Prepare an external directory folder for the lineage harvester

If you want to create a technical lineage for Informatica PowerCenter, SQL Server Integration Services (SSIS), IBM InfoSphere DataStage, or dbt core data sources, you have to prepare a folder with the external directory's data source files.

Tip 

Prerequisites

  • You have IBM InfoSphere Information Server version 11.5 or newer.
  • You have Informatica PowerCenter version 9.6 or newer.
  • You have SQL Server Integration Services 2012 or newer with package format version 6 or newer.
  • You have Microsoft Visual Studio version 2012 or newer.
  • You have downloaded the lineage harvester and you have the necessary system requirements to run it.
  • You have prepared the physical data layer in Data Catalog.
    Note To stitch the data objects in the source and target data sources in external directories with Data Catalog assets, you first have to register those data sources in Data Catalog.

Steps

  1. Set the profile of your dbt Core to the environment that you want to retrieve the lineage information from.
  2. Take one of the following actions to enable Collibra Data Lineage to access the necessary SQL files and manifest JSON file for creating technical lineage:
    • If the lineage harvester has access to the location where the dbt run command is run, the SQL files and manifest JSON file are in the target/ directory. Specify the path property with the path to the target/ directory in the lineage harvester configuration file.
    • If the lineage harvester does not have access to the location where the dbt run command is run, complete the following steps:
      1. Create a local folder.
      2. In the dbt Core environment, use the dbt compile command to generate SQL files. You can find these compiled SQL files and the manifest JSON file in the target/ directory of your dbt project. For details, go to About dbt compile command and Manifest JSON file in dbt documentation.
      3. Copy and paste the target/ directory in your local folder and ensure that you maintain the folder structure. Your local folder must contain all files and subdirectories, such as target/manifest.json and target/models/.
      4. Specify the path property with the path to the target/ directory in the lineage harvester configuration file.
  1. Create a local folder.
  2. Export the Informatica objects or repository for which you want to create a technical lineage to the local folder. Make sure to export all objects, parameter files, mappings and sessions at the same time.

    Note 
    • If your folder contains previous versions of the parameter files, objects might be duplicated across different file versions. The duplicated objects cause Collibra Data Lineage to ignore some transformations, resulting in missing lineage and error messages. For example, if a parameter file is exported after a column was added to a table, duplicated objects exist if the previous version of the parameter file remains in the folder. To avoid missing lineage, export all objects and parameter files at the same time.
    • All XML and parameter files, for example PAR, TXT or PRM files in this folder and its subfolders are taken into account when you create a technical lineage, but Collibra Data Lineage only shows a technical lineage for workflows that have mappings with sources, transformations and targets. Collibra supports the most common Informatica PowerCenter transformations. For more information, see the Informatica PowerCenter documentation.
    • When you export a workflow, ensure that all dependencies – meaning referenced folders, mappings, shortcuts, and sessions – are included in the same export file. This applies whether you export the XML file manually or by using the command line. Collibra Data Lineage looks for a TASKINSTANCE in the workflows (and in worklets in workflows). The TASKINSTANCE points to the sessions, which are dependent on mappings. If a TASKINSTANCE can’t be found in the workflows or worklets, lineage cannot be extracted.
    • To create a technical lineage, the following tags must be present in your XML file:
      • <REPOSITORY>
      • <FOLDER>
      • <SOURCE> / <TARGET>
      • <SESSION>
      • <MAPPING> (that contains one or more <TRANSFORMATION> tags)
      • <WORKFLOW> (that contains one or more <TASK> tags)
    • If parameters are missing from the parameter files, an UNRESOLVED PARAMETERS analyze error is shown in the analysis results in the Sources tab page. For more information, go to Analyze errors and possible solutions in Technical lineage Sources tab page.

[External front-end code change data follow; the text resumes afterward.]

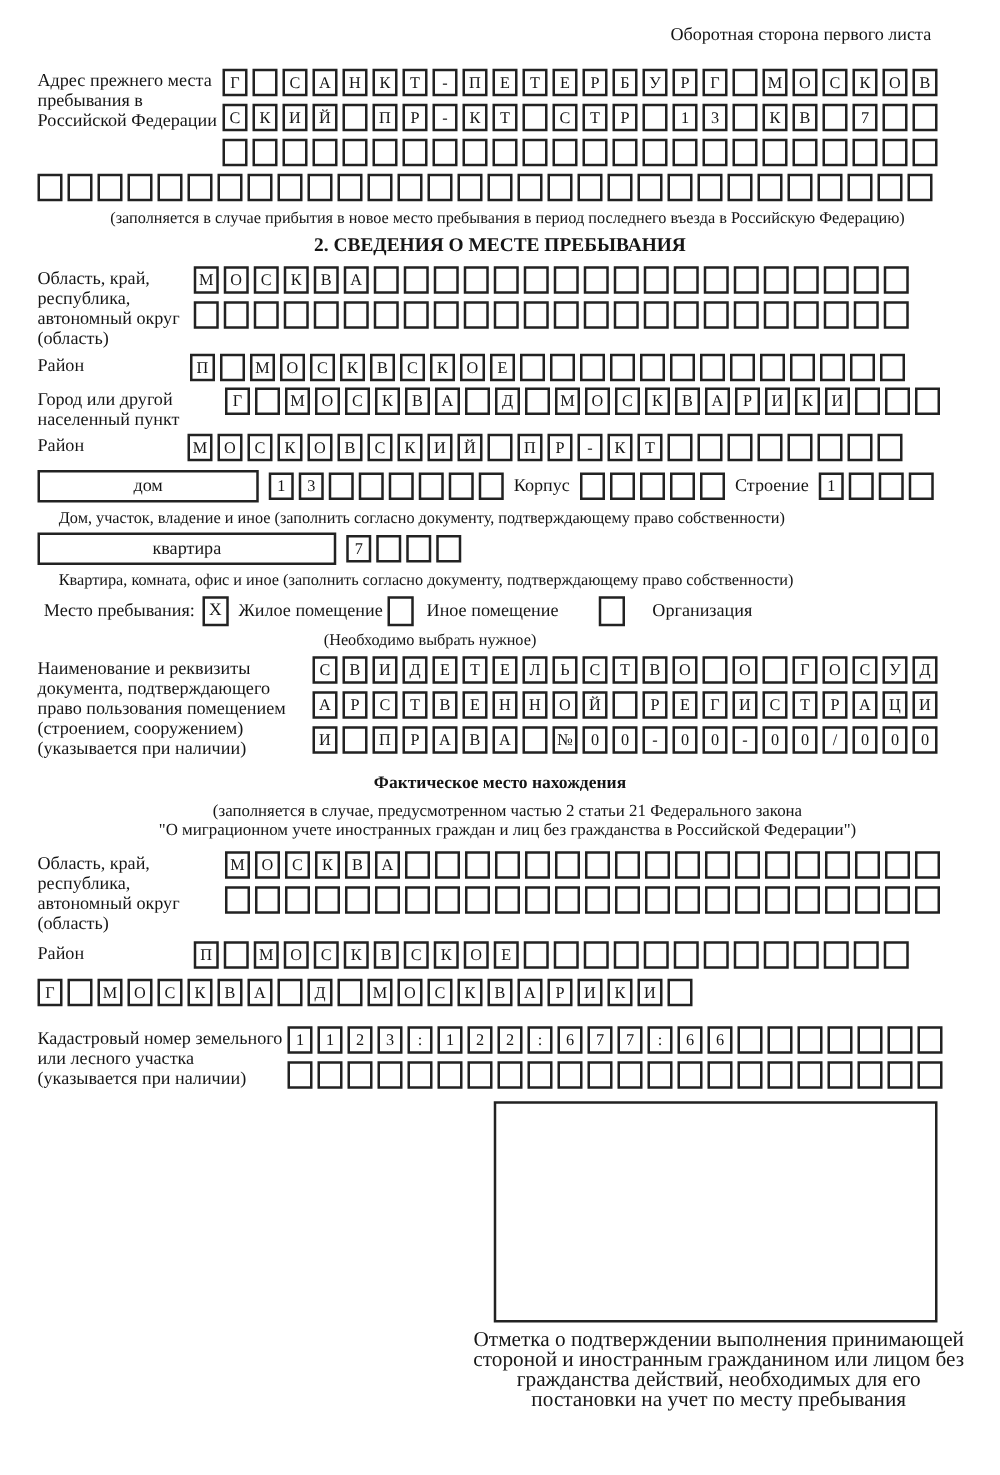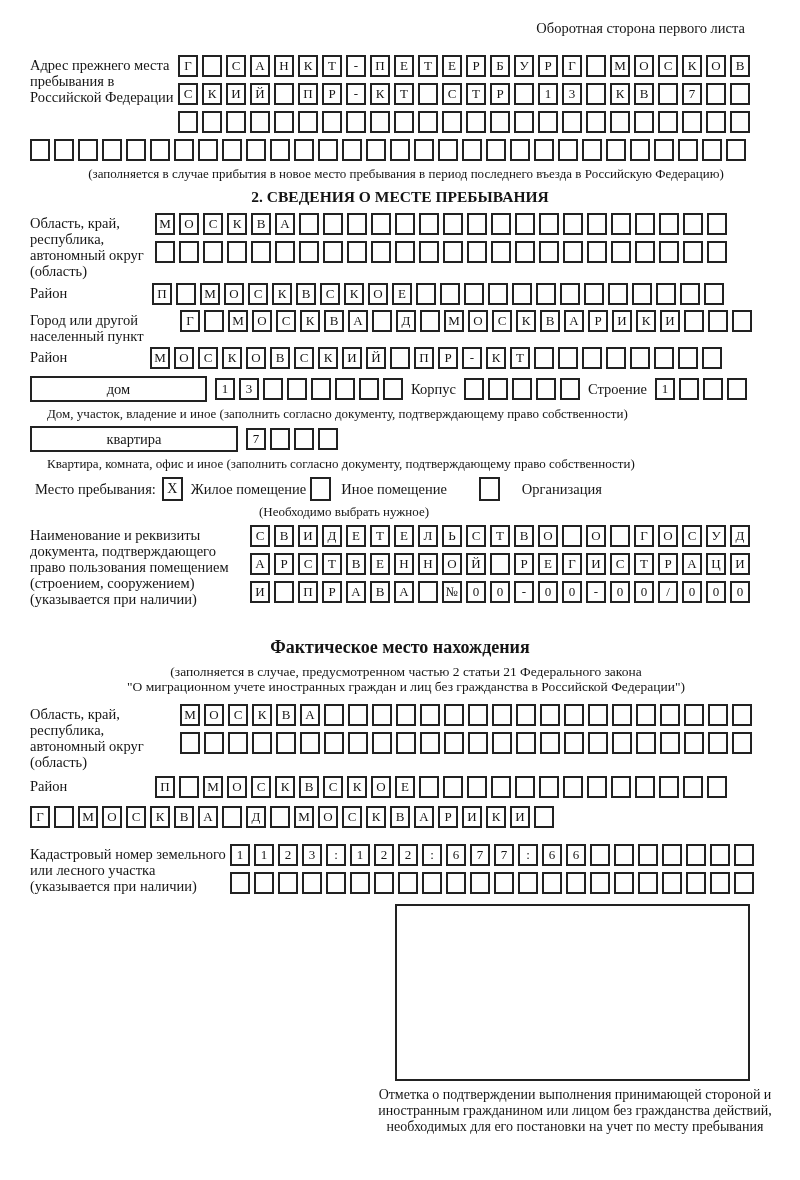"квартира" div.widebox { width: 208px -> 239px }
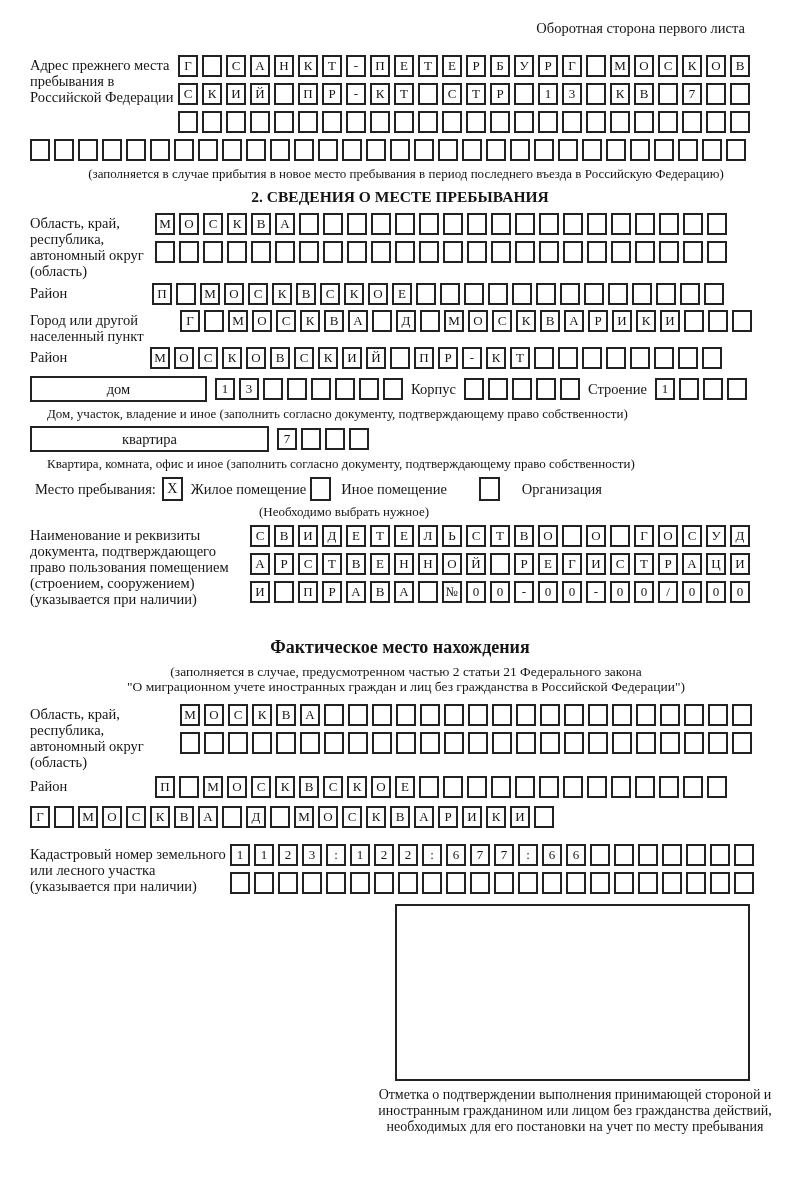"Фактическое место нахождения" div.sect-title { font-size: 18px -> 14px; margin-top: 30px -> 12px }
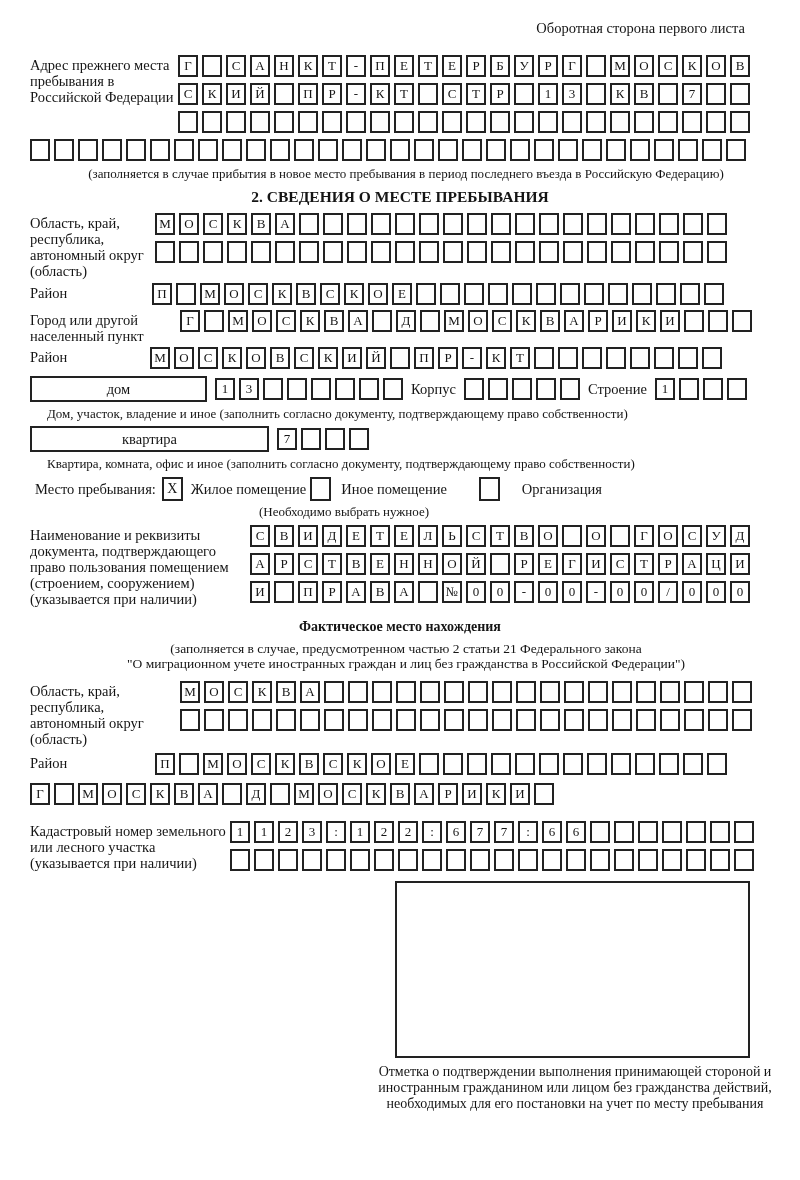"Отметка о подтверждении выполнения" .stamp-note { font-size: 14px -> 17px }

  3. In the local folder, create a folder named techlin-param and put the parameter files in the techlin-param folder.
  1. Create a local folder.
  2. Export the SSIS files for which you want to create a technical lineage.

    Tip You can export them directly from the SQL Server Integration Services repository or via Microsoft Visual Studio. For more information, see the SQL Server Integration Services documentation.
  3. Store the SSIS files to your local folder. Typically, the folder contains the following files:

    • SSIS package files (DTSX), containing the SQL Server Integration Services source code.
    • Connection manager files (CONMGR), containing environment and connection information.
    • Parameter files (PARAMS), if applicable.
    Note 
    • All files in this folder and subfolders are taken into account when you create a technical lineage. The lineage harvester automatically detects data sources in the SSIS files.
    • Not all SSIS files are processed and shown in the technical lineage. The lineage harvester retrieves all of the SSIS package files from the server, but only the files that contain lineage information, meaning those that contain a data flow, or Pipeline, are processed.
  1. Create a local folder.
  2. Export the DataStage project files (DSX) for which you want to create a technical lineage. If you want to include runtime parameters in parameter set files in the technical lineage, ensure to export DataStage files with executables.

    Tip You can either export a DataStage project manually or automatically via command line.
  3. Store the DataStage files in your local folder.

  4. Optionally, if your DataStage project uses environment variables, manually export the environment files (ENV).

  5. Give the environment files the same name as the DataStage project files. For example, if your project file is named datastage-project-1.dmx, name your environment file datastage-project-1.env.

  6. Store the environment files in the same local folder.

    Important  
    • Collibra Data Lineage only supports DSX and ENV files.
    • You can have one DSX file per DataStage project.
    • You can have more than one DSX file in the local folder.
    • You can have one or none ENV file per DSX file.
    • The name of the DSX file and the ENV file has to be the same.

What's next

For DataStage, Informatica PowerCenter, and SQL Server Integration Services, if the external directory files do not have the necessary information, such as a database and a schema, you can provide the connection definitions manually in a <source ID> configuration file. The information is required for stitching the data sources. If you have multiple connections, provide connection definitions for each connection, regardless of whether the useCollibraSystemName property in the lineage harvester configuration file is set to true or false.

If the external directory files have all necessary information, you can specify the remaining lineage harvester configuration file and run the lineage harvester to create a technical lineage.

When you run the lineage harvester, the content in your local folder is sent to Collibra Data Lineage service for processing.